• **Task description**: Only the images are to be dropped; the records themselves must be repeated exactly.

START Data supplied

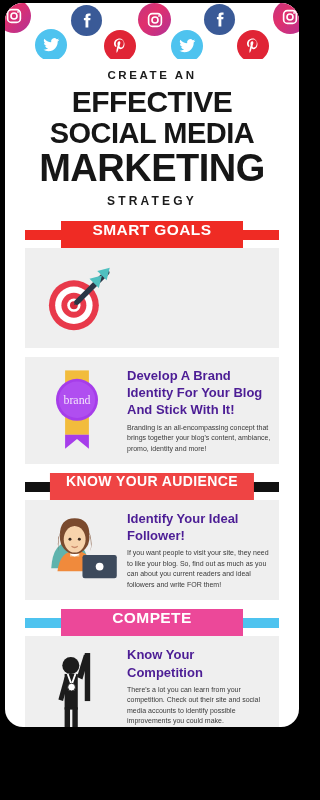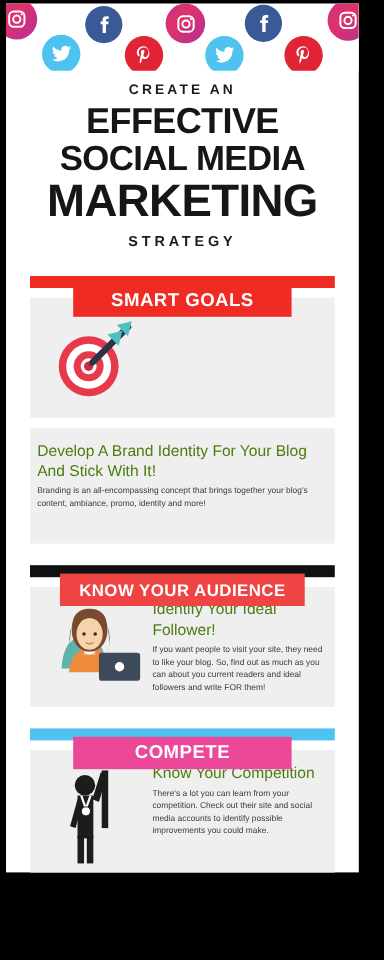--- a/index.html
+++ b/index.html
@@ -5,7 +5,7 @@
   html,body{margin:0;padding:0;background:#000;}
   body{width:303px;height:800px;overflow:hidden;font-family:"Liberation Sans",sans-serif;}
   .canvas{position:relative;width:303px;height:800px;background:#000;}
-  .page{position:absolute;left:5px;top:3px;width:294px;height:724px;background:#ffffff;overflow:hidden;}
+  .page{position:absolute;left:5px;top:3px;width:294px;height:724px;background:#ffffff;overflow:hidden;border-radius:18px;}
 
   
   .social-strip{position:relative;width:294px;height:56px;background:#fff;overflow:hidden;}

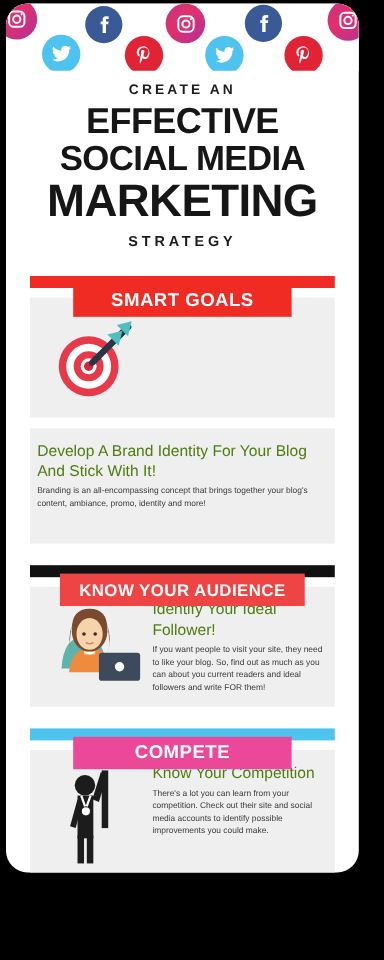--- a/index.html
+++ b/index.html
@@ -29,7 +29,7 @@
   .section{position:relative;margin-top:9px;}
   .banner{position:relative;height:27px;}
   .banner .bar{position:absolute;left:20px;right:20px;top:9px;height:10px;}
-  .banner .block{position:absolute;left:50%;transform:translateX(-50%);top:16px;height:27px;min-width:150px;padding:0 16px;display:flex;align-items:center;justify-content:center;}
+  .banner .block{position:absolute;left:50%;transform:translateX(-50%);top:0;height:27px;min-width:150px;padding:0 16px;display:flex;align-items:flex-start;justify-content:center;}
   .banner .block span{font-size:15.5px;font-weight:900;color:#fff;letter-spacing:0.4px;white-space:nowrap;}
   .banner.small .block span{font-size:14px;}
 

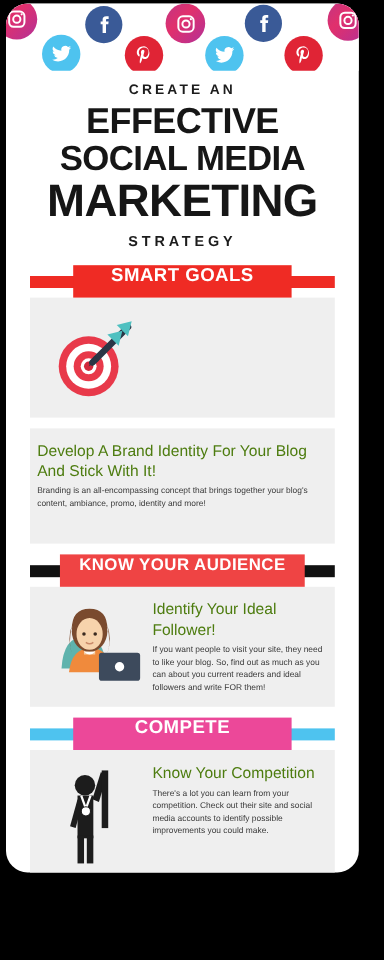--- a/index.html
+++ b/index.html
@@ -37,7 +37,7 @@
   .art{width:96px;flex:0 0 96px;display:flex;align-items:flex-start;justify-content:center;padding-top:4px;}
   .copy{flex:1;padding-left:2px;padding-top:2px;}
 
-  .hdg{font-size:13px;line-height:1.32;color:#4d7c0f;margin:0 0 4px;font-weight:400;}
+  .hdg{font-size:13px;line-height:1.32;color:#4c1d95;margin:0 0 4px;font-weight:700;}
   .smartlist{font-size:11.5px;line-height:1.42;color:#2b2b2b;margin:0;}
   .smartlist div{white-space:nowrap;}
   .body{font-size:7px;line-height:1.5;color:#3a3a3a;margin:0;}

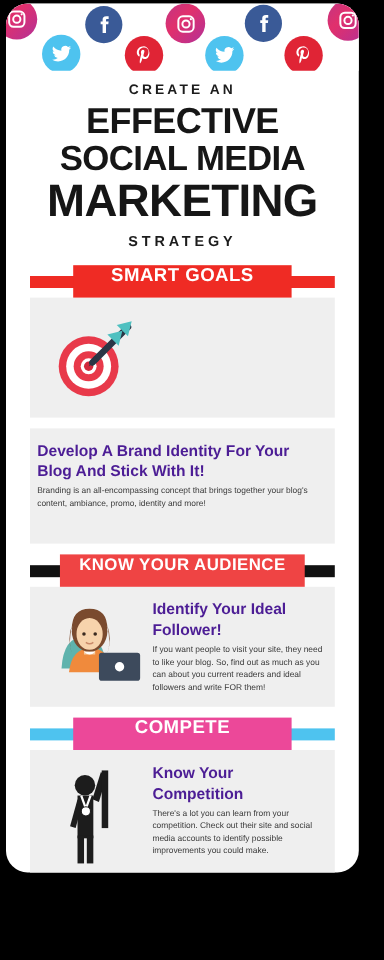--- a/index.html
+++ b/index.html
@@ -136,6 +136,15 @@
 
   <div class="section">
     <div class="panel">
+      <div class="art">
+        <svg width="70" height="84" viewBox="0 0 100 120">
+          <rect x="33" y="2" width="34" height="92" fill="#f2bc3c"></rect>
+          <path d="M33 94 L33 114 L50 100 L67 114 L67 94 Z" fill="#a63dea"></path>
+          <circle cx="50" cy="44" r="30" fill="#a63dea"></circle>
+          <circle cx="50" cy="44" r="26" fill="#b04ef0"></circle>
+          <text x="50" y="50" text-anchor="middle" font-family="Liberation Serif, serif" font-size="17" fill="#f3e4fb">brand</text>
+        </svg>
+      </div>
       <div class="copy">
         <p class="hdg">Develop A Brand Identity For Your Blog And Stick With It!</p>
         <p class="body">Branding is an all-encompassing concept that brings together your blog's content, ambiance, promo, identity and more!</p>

END Data supplied

• **Written solution**:
--- a/index.html
+++ b/index.html
@@ -5,7 +5,7 @@
   html,body{margin:0;padding:0;background:#000;}
   body{width:303px;height:800px;overflow:hidden;font-family:"Liberation Sans",sans-serif;}
   .canvas{position:relative;width:303px;height:800px;background:#000;}
-  .page{position:absolute;left:5px;top:3px;width:294px;height:724px;background:#ffffff;overflow:hidden;}
+  .page{position:absolute;left:5px;top:3px;width:294px;height:724px;background:#ffffff;overflow:hidden;border-radius:18px;}
 
   
   .social-strip{position:relative;width:294px;height:56px;background:#fff;overflow:hidden;}

--- a/index.html
+++ b/index.html
@@ -29,7 +29,7 @@
   .section{position:relative;margin-top:9px;}
   .banner{position:relative;height:27px;}
   .banner .bar{position:absolute;left:20px;right:20px;top:9px;height:10px;}
-  .banner .block{position:absolute;left:50%;transform:translateX(-50%);top:16px;height:27px;min-width:150px;padding:0 16px;display:flex;align-items:center;justify-content:center;}
+  .banner .block{position:absolute;left:50%;transform:translateX(-50%);top:0;height:27px;min-width:150px;padding:0 16px;display:flex;align-items:flex-start;justify-content:center;}
   .banner .block span{font-size:15.5px;font-weight:900;color:#fff;letter-spacing:0.4px;white-space:nowrap;}
   .banner.small .block span{font-size:14px;}
 

--- a/index.html
+++ b/index.html
@@ -37,7 +37,7 @@
   .art{width:96px;flex:0 0 96px;display:flex;align-items:flex-start;justify-content:center;padding-top:4px;}
   .copy{flex:1;padding-left:2px;padding-top:2px;}
 
-  .hdg{font-size:13px;line-height:1.32;color:#4d7c0f;margin:0 0 4px;font-weight:400;}
+  .hdg{font-size:13px;line-height:1.32;color:#4c1d95;margin:0 0 4px;font-weight:700;}
   .smartlist{font-size:11.5px;line-height:1.42;color:#2b2b2b;margin:0;}
   .smartlist div{white-space:nowrap;}
   .body{font-size:7px;line-height:1.5;color:#3a3a3a;margin:0;}

--- a/index.html
+++ b/index.html
@@ -136,6 +136,15 @@
 
   <div class="section">
     <div class="panel">
+      <div class="art">
+        <svg width="70" height="84" viewBox="0 0 100 120">
+          <rect x="33" y="2" width="34" height="92" fill="#f2bc3c"></rect>
+          <path d="M33 94 L33 114 L50 100 L67 114 L67 94 Z" fill="#a63dea"></path>
+          <circle cx="50" cy="44" r="30" fill="#a63dea"></circle>
+          <circle cx="50" cy="44" r="26" fill="#b04ef0"></circle>
+          <text x="50" y="50" text-anchor="middle" font-family="Liberation Serif, serif" font-size="17" fill="#f3e4fb">brand</text>
+        </svg>
+      </div>
       <div class="copy">
         <p class="hdg">Develop A Brand Identity For Your Blog And Stick With It!</p>
         <p class="body">Branding is an all-encompassing concept that brings together your blog's content, ambiance, promo, identity and more!</p>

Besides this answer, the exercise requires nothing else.